**** Working data ****
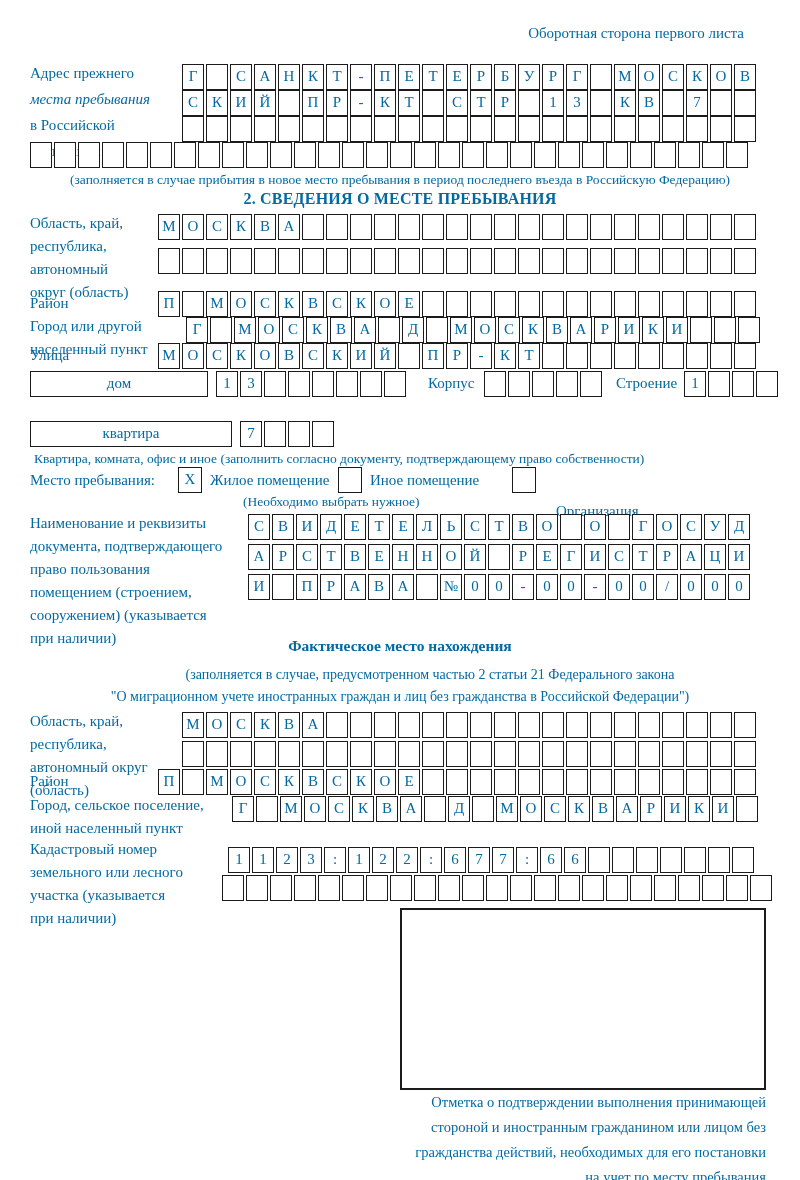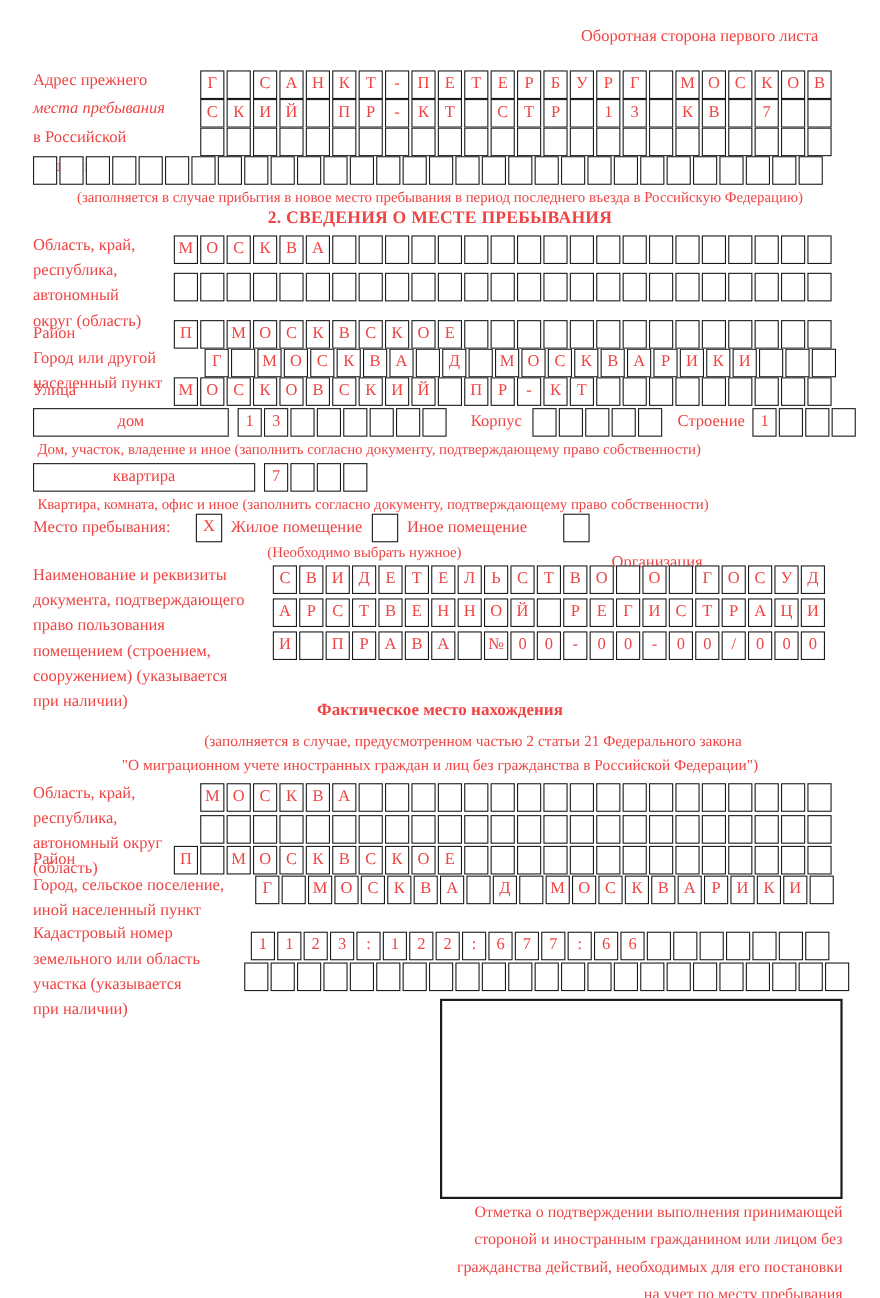--- a/index.html
+++ b/index.html
@@ -5,7 +5,7 @@
   html,body{margin:0;padding:0;background:#e8e8e8;}
   .page{
     position:relative;width:800px;height:1180px;background:#ffffff;
-    font-family:"Liberation Serif", serif;color:#ef4444;overflow:hidden;
+    font-family:"Liberation Serif", serif;color:#0369a1;overflow:hidden;
     margin:0 auto;
   }
   .lbl{position:absolute;font-size:15px;line-height:23px;white-space:nowrap;}

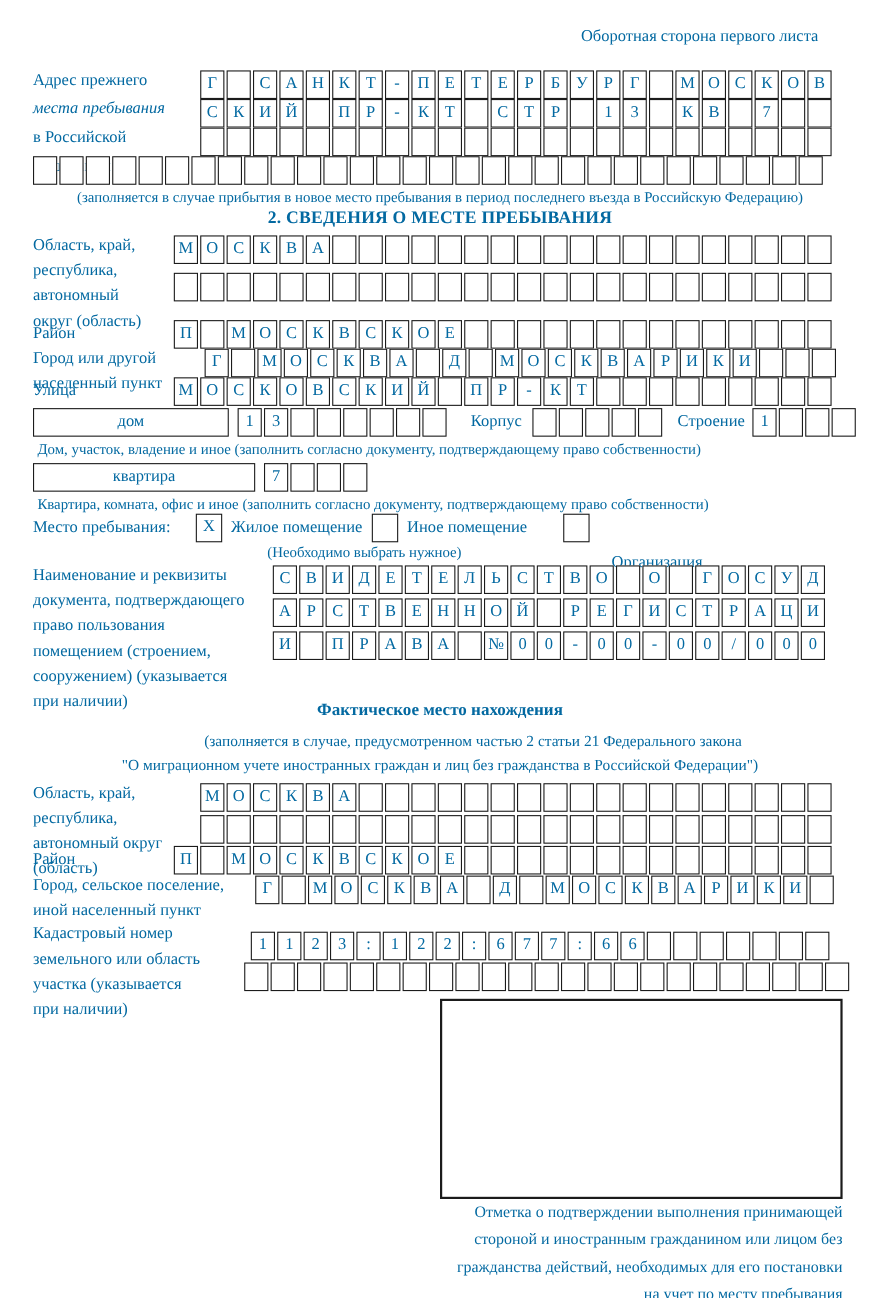--- a/index.html
+++ b/index.html
@@ -331,7 +331,6 @@
       <div class="cell"></div>
     </div>
 
-  <div class="note" style="left:34px;top:400px;">Дом, участок, владение и иное (заполнить согласно документу, подтверждающему право собственности)</div>
 
   <div class="widebox" style="left:30px;top:421px;width:202px;">квартира</div>
   <div class="row" style="left:240px;top:421px;">

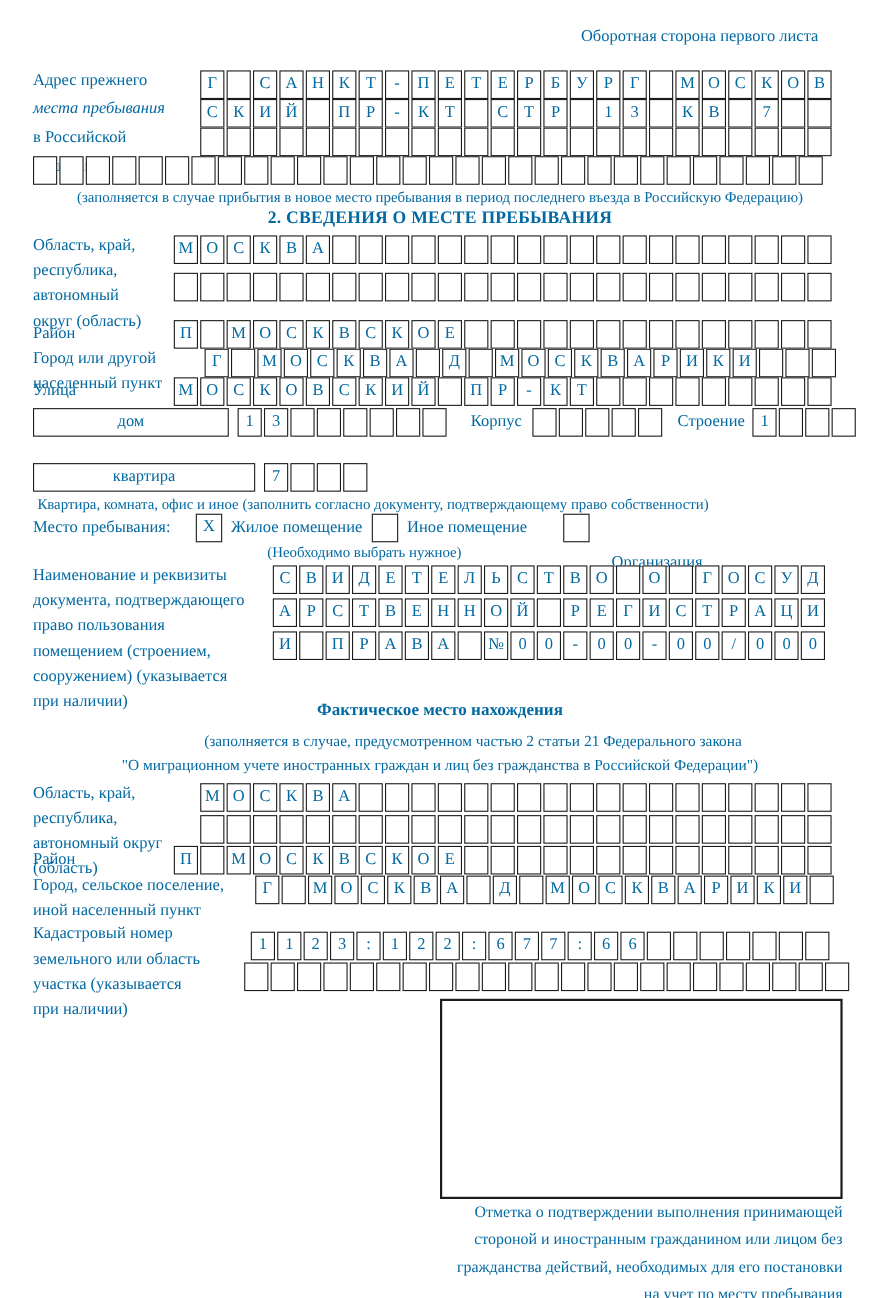--- a/index.html
+++ b/index.html
@@ -544,7 +544,7 @@
     </div>
 
   <div class="lbl" style="left:30px;top:838px;">Кадастровый номер</div>
-  <div class="lbl" style="left:30px;top:861px;">земельного или область</div>
+  <div class="lbl" style="left:30px;top:861px;">земельного или лесного</div>
   <div class="lbl" style="left:30px;top:884px;">участка (указывается</div>
   <div class="lbl" style="left:30px;top:907px;">при наличии)</div>
   <div class="row" style="left:228px;top:847px;">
****
#### Directions
Above are the records. Copy word for word only their lines from the one holding "подтверждающему право собственности)</div>" through the one holding "-544,7 +544,7 @@", both included, and skip the images.

#### Answer to this problem
-  <div class="note" style="left:34px;top:400px;">Дом, участок, владение и иное (заполнить согласно документу, подтверждающему право собственности)</div>
 
   <div class="widebox" style="left:30px;top:421px;width:202px;">квартира</div>
   <div class="row" style="left:240px;top:421px;">

--- a/index.html
+++ b/index.html
@@ -544,7 +544,7 @@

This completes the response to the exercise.